Out of the Past by Patricia Wentworth

published 1953

....[X’s] hand went up ‘to the green and emerald scarf which was bound about her head. It came away with the small heavy spanner which had been hidden under the bow., He did not see it come down hard and strong. He felt the blow, but not the deep cool plunge into green water.

Hidden weapons carried by skimpily dressed women! A great Clothes in Books favourite – a key discussion in Agatha Christie’s Murder at the Vicarage   ('She hadn't so much as a handkerchief in the top of her stocking’), and then also Christianna Brand’s Suddenly at his Residence – no room for a syringe in a tiny bathing suit.

Early in this book – long before the scene above -  there’s a character who is endlessly dropping stitches in her knitting. It’s all going disastrously wrong, so we know Miss Silver is going to have to be called in. Remember Wentworth’s Mr Zero? The  girl at the centre is in this awful jam. She really did look pretty ghastly. I mean she’d got on the wrong stockings for her dress, and her lipstick all crooked, so I think things are pretty grim.’ That’s not a Miss Silver book, but a comparable cry for help, I think.

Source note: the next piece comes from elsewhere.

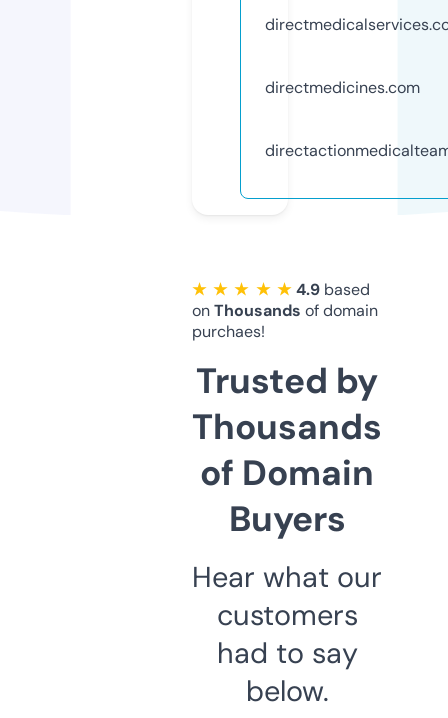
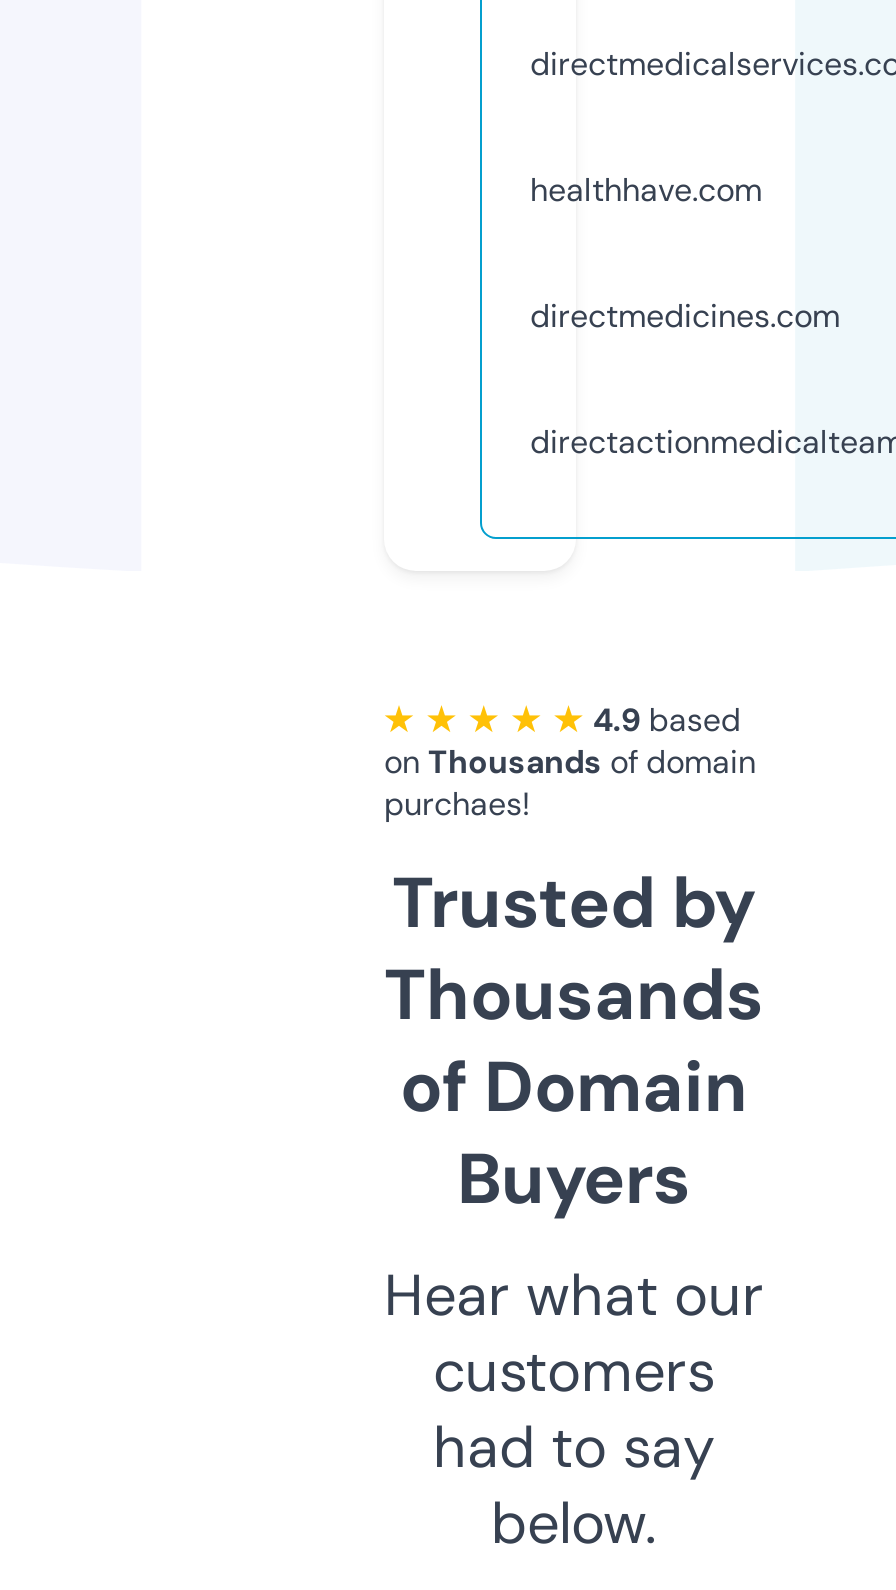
+ healthhave.com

Alan Field here is one of Wentworth's most vicious young men – having left a bride at the altar some years ago, he returns and immediately starts blackmailing everyone in sight. So it’s pretty clear who is going to die, and that we are not going to regret them. All the blackmail-ees, if we can call them that, are surprisingly real characters, who may have behaved foolishly, but come over in the book as having real feelings.

‘That very good-looking Mr Field appeared to have had a disturbing effect’ on two different neighbouring households….

There is some very crass dropping in of important info – a lost sister, a character who brings out her paper-knife every day.

And of course a couple whose life is about to be ruined by a complete failure to discuss something. The couples in Miss-Silver-World may be rather wonderful, and good, but they never have the slightest trust in each other, always believe the worst of one another. It’s not very promising, honestly.

Fortunately Miss Silver is close at hand already – she is on holiday in the area, with the much-mentioned niece Ethel Burkett. So, ready at a moment’s notice to busybody around and see what’s going on and give out advice.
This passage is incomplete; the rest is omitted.